The mystery of rdb$db

Back
Home
Up
Next

The mystery of rdb$db_key III.

One of the things that most confuses people not used to db_key is the fact it needs almost all the time to be qualified explicitly with the table name. For example,

select rdb$db_key from table
will work without problems, but

select rdb$db_key, field from table
won't work even if it's your birthday. In this case, you need explicit qualification:

select table.rdb$db_key, field from table

When the name of the table is long or convoluted or there are more than one table, table aliases come in handy to make sentences more clear as it was shown in the previous page of this topic. Table aliases are treated as a synonym of the table you're using, so you can put them wherever you'll put the original table's name. In this case "this is my table" is the real name whereas t is a synonym.
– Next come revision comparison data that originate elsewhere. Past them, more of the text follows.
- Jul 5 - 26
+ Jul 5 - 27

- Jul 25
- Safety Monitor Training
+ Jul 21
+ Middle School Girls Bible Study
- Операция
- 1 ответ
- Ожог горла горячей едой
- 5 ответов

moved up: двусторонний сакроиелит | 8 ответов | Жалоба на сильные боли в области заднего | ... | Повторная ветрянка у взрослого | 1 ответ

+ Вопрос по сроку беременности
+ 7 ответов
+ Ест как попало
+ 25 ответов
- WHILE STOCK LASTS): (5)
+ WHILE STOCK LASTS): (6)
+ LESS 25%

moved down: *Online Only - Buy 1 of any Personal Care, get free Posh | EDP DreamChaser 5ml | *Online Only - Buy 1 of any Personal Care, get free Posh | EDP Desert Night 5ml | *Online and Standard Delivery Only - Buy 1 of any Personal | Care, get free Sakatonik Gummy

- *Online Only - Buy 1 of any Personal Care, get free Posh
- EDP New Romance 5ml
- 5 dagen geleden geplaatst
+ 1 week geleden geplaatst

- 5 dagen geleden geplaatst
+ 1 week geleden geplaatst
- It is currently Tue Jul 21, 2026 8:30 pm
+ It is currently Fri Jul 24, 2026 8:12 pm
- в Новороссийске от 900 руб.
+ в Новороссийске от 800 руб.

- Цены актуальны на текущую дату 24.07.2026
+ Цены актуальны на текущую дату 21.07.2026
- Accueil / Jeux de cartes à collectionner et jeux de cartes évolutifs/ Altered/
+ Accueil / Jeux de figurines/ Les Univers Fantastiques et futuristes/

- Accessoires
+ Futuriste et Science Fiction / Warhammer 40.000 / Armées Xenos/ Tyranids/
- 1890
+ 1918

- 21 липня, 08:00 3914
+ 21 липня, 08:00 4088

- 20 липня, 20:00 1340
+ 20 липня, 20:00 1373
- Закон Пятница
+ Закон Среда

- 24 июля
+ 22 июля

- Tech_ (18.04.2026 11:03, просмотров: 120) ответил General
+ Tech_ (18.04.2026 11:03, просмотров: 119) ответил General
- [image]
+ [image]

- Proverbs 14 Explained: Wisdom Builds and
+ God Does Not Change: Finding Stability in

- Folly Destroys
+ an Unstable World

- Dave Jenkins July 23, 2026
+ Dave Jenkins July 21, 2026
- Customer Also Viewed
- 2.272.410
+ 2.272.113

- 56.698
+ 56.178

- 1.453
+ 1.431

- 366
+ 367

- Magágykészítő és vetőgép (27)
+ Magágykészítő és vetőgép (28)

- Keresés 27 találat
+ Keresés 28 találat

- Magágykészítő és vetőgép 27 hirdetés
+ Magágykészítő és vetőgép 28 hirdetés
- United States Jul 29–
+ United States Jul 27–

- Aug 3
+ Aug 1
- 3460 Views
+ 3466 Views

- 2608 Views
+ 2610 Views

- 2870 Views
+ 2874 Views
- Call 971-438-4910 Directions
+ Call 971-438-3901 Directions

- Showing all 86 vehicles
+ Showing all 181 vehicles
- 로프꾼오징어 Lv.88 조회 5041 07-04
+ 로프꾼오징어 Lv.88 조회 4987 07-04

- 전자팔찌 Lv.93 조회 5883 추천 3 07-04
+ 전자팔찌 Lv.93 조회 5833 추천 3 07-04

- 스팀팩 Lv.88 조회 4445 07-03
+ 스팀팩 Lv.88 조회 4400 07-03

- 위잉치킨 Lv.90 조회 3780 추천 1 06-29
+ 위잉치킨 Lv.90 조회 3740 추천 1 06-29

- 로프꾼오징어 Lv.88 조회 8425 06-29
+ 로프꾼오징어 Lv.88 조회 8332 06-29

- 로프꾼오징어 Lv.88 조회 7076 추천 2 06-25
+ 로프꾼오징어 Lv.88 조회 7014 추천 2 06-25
The real name has to be surrounded by double quotes because it has spaces. This name is only possible in IB6 using dialect 3:

select t.rdb$db_key, t.pkey, t.oxygen from "this is my table" t

and the sample applies when you need db_key plus all other fields, with a little additional trick:

select t.rdb$db_key, t.* from "this is my table" t

Here, if you intend to put only asterisk, you'll get a syntax error. Beware that the use of asterisk is discouraged, because the order of fields may change as the table is restructured or new and unexpected fields may appear that would render a FOR/DO/INTO construction useless in a stored procedure (of course, the engine has some protection against changing objects that have dependant objects as it's the case of a table with a procedure using it, but don't count on this protection as being 100% foolproof).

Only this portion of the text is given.